36. Glera is the main grape used to produce which Italian wine?

Prosecco

37. Which piece of DNA does a woman always inherit from her mother, making it important in anthropological research?

Mitochondrial DNA

38. In Armenia 6th January is a public holiday celebrating what?

Christmas Day

39. Which familiar Italian cheese is made from whey rather than curds?

Ricotta

40. Who sits on the Chrysanthemum Throne?

The Emperor of Japan

41. In sport, what is a 'panenka'?

A soccer penalty kick consisting of a deft kick down the centre of the goal. [Named after Antonín Panenka, who used it to win the penalty shootout for Czechoslovakia in the 1976 European Championship final against West Germany.]

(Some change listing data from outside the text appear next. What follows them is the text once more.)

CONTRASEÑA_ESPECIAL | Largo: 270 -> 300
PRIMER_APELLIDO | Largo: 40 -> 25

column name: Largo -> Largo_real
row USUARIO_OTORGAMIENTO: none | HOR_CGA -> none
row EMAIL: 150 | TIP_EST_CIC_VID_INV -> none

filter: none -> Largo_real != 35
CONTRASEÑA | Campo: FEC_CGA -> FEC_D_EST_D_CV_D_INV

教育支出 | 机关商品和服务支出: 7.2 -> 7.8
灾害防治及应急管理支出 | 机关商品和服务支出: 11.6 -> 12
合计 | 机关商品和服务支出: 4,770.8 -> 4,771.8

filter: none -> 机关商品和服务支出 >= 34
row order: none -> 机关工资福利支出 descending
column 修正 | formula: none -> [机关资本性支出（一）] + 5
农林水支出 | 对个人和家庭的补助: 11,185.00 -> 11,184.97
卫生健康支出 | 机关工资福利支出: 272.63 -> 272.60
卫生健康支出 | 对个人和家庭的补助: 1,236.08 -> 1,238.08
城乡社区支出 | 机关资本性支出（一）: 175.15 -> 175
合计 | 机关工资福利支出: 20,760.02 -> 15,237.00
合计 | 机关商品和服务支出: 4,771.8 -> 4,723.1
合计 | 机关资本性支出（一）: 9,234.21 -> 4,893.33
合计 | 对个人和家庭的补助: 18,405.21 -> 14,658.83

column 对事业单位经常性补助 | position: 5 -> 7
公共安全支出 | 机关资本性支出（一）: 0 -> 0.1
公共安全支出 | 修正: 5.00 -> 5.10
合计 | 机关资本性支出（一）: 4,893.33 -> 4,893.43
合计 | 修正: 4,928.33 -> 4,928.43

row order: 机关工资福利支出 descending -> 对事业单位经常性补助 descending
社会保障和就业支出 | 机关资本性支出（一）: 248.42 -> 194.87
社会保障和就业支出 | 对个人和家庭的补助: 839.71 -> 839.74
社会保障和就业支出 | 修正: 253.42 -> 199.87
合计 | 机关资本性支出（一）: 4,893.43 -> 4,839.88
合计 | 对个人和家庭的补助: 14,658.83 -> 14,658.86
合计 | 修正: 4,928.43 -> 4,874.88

42. Which chemical element derives its name from the Greek word for the element lead?

Molybdenum

43. Spanish Town is one of the larger towns and a former capital of which island?

Jamaica

44. On which university campus did Sir Denys Lasdun design the famous ziggurats for student accommodation?

University of East Anglia

45. What do the three lions represent on the Duke of Edinburgh's coat of arms?

Denmark [Born Prince of Greece and Denmark]

46. Which traditional song refers to "his horn in the morning"?

D’ye ken John Peel

47. What kind of shop is named after the certificate permitting it to trade?

Off-licence

48. Which river forms much of the border between the USA and Mexico?

Rio Grande [del Norte]; aka Río Bravo [del Norte]

49. In which EU city is there a municipal food market called the English Market?

Cork, Ireland

50. Who famously had the words "This machine kills fascists" written on his guitar?